Reasons to postpone
EDITOR: Why did Sunday’s Chanate complex article (“Stakes high for project”) include Supervisor Shirlee Zane’s “very sad” quote and fail to mention the reasons that her “so many bright, educated people” are opposed to her deal as negotiated?
— The last public hearing, on a significantly different vision, was in October 2015. The supervisors then spent 16 months in closed sessions designing a 190-page project description and terms of sale that they posted 14 days before today’s vote.
— Bill Gallaher’s potential gain is enormous. The refurbished 495-unit Enclave property in Petaluma recently sold for $144.5 million. The Gallagher project might be valued at $300 million-plus in the international market for well-located and politically safe income property.
— Taxpayers countywide will pay more and lose public services. Supervisor David Rabbitt told us that Petaluma loses money on its median-priced $550,000 houses; a $1.1 million house is a break-even for city finances. If the county, schools and other public agencies receive too little in permit fees and property taxes, they will be forced to reduce public services. Development that is subsidized by the taxpayers at the expense of road maintenance, eroded school budgets, reduced public health care and lost sales tax revenue is a bad deal.

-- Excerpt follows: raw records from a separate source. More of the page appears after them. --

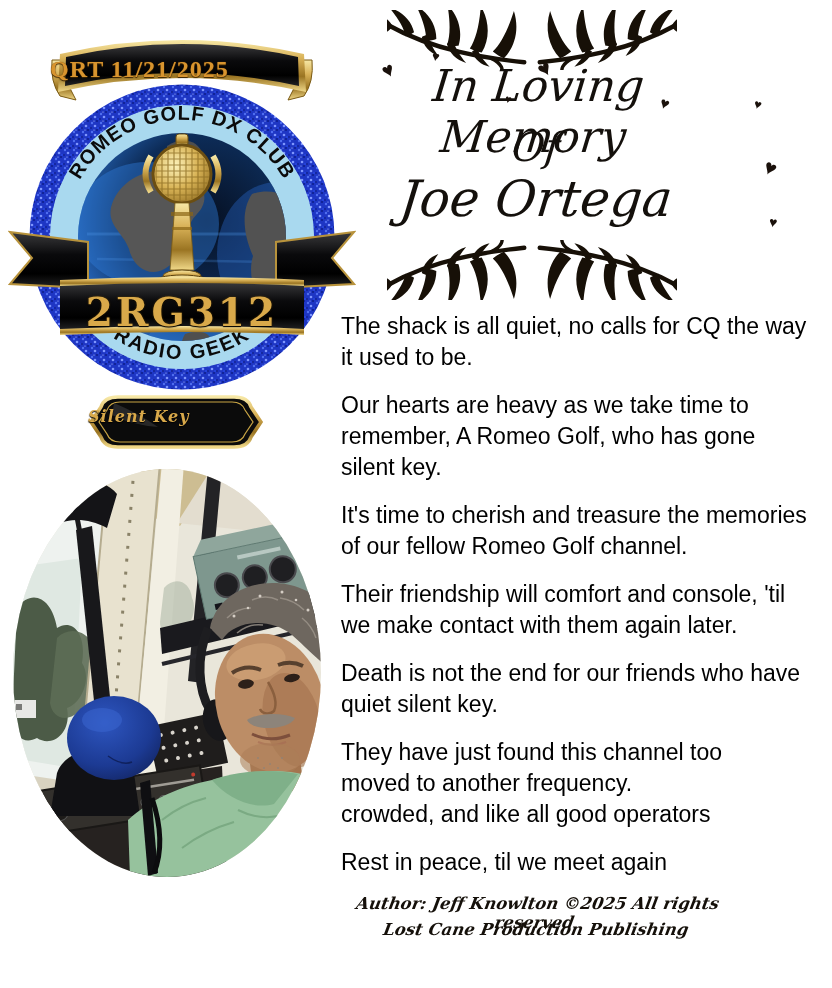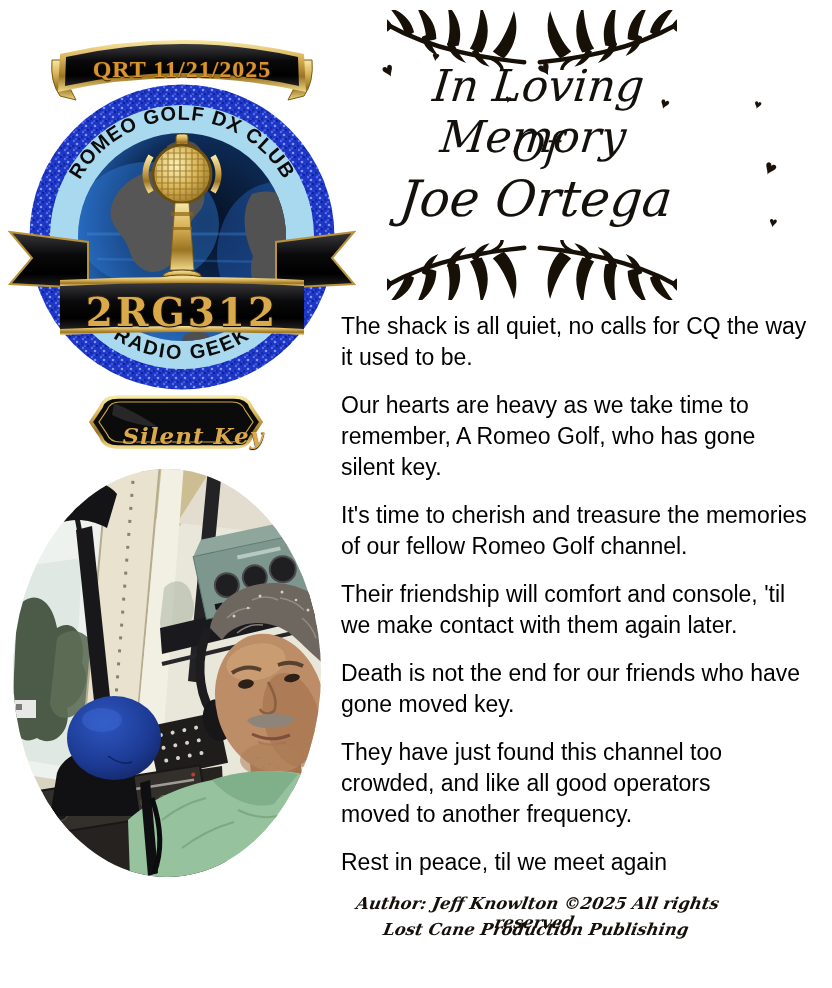"QRT 11/21/2025" #banner-text { text-align: center -> left }
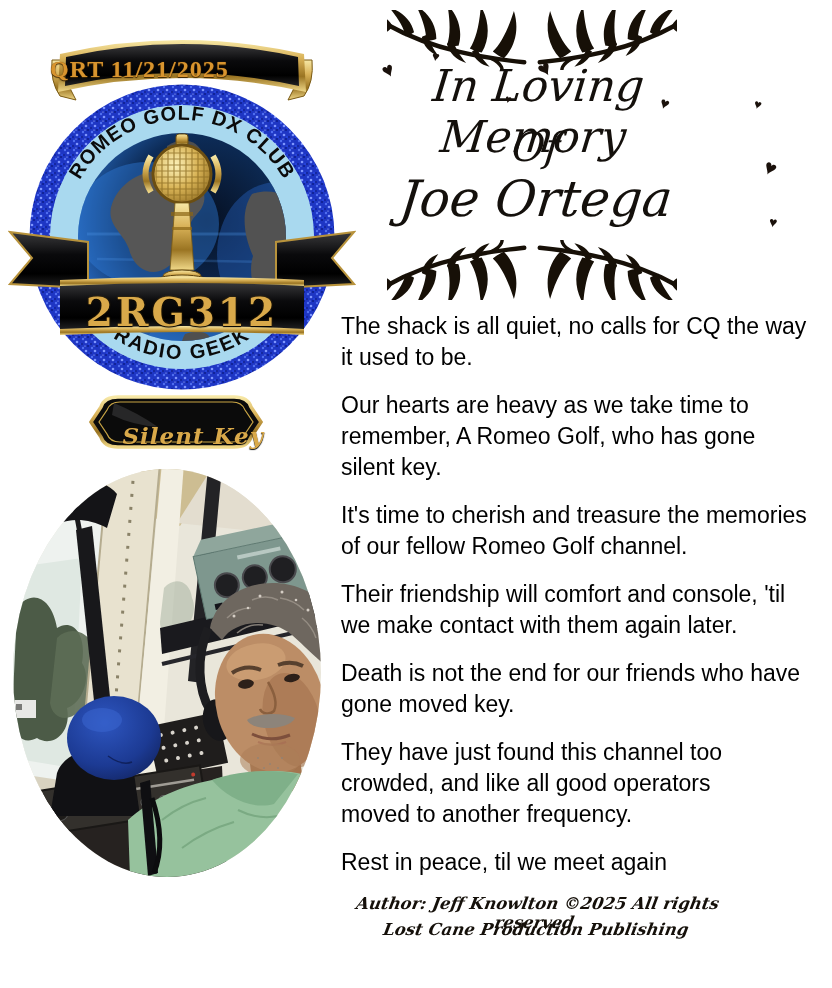"Silent Key" #plaque-text { font-size: 23px -> 16px; margin-top: 15px -> none; text-align: right -> left }
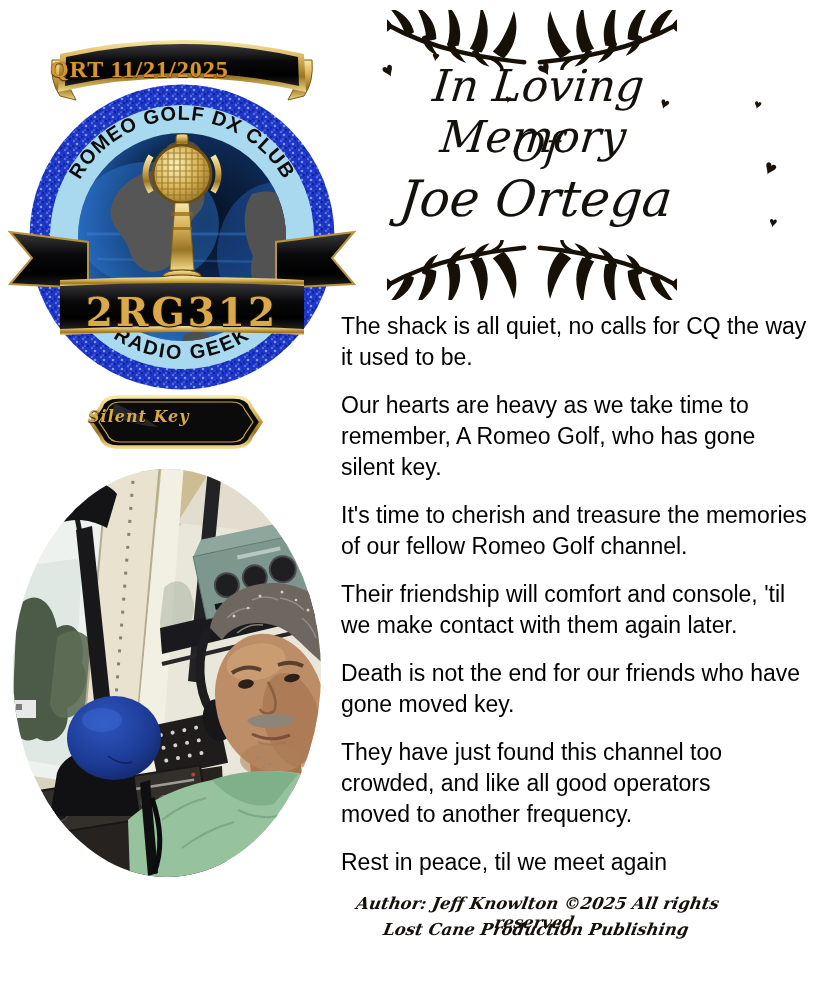"gone moved key." div.pline { text: gone moved -> quiet silent }
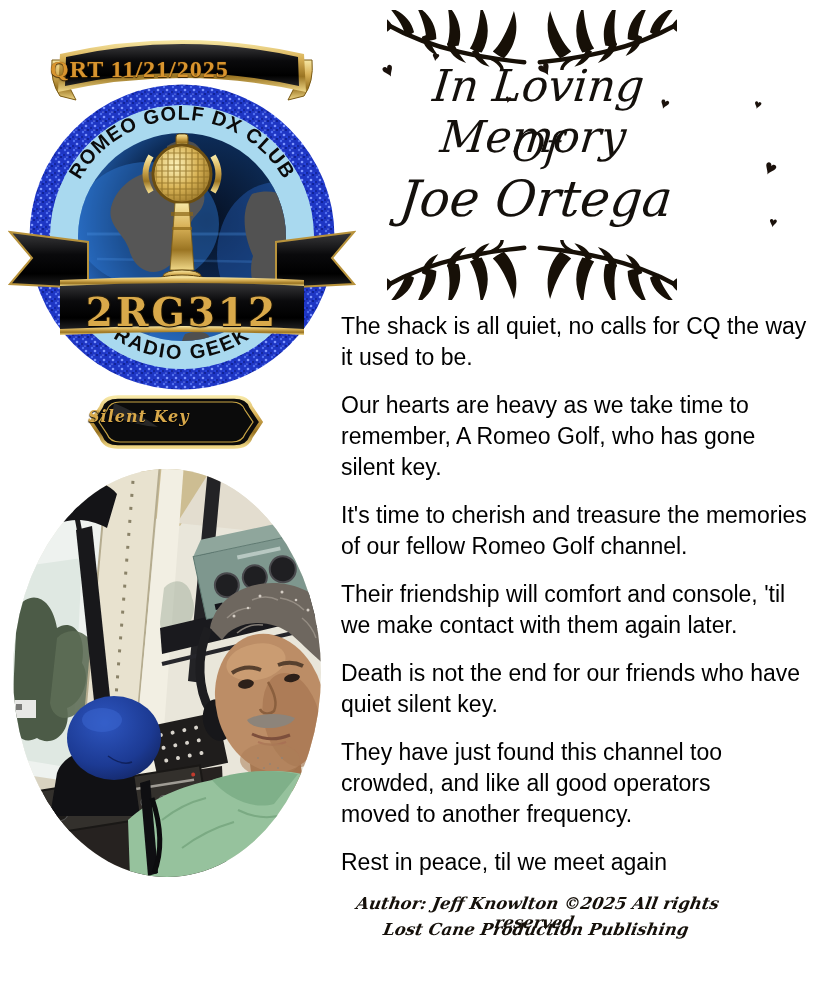"crowded, and like all good" div.pline { order: before "moved to another frequency." -> after "moved to another frequency." }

A 90-day suspension of today’s vote to commit to the sale of this property isn’t too much to ask.
Redirecting bed taxes
EDITOR: I was very pleased to learn that some of the new bed tax money was going to be spent on roads and other things, rather than on more advertising of Sonoma County as a “destination” (“County may redirect bed tax,” Wednesday). Our county is already very well known as a destination throughout the country and even across the globe. We have become famous for our wines and artisan beers and, now, being adjacent to the Emerald Triangle, will attract even more visitors to our beautiful county.
I hope that even more of that tax money will be redirected from the Tourism Bureau to our roads, and I imagine that most everyone who lives in Sonoma County will agree with me.
EDITOR: After reading Sunday’s article about the former Community Hospital site on Chanate Road, I’m thinking here we go again. This is about what has been described as in-fill — developing vacant land throughout cities without taking into account the already chronically overburdened road system, which has not kept up with growth over the 27 years we have lived here.
I was looking for any mention of upgrading Chanate Road to accommodate the heavier traffic load. But there was none. Better sooner than later, the city of Santa Rosa will have to face the fact that we have a serious traffic congestion problem that needs to be dealt with.
Make a better deal
EDITOR: This concerns the mostly detailed article on the sale of the Chanate property for much needed rental-housing. I say mostly because Staff Writer J.D. Morris made only a single mention of a huge concern by many in our community, “a group of medical professionals is deeply worried about losing the health care facilities on a site that was the epicenter of such services in the county for decades.”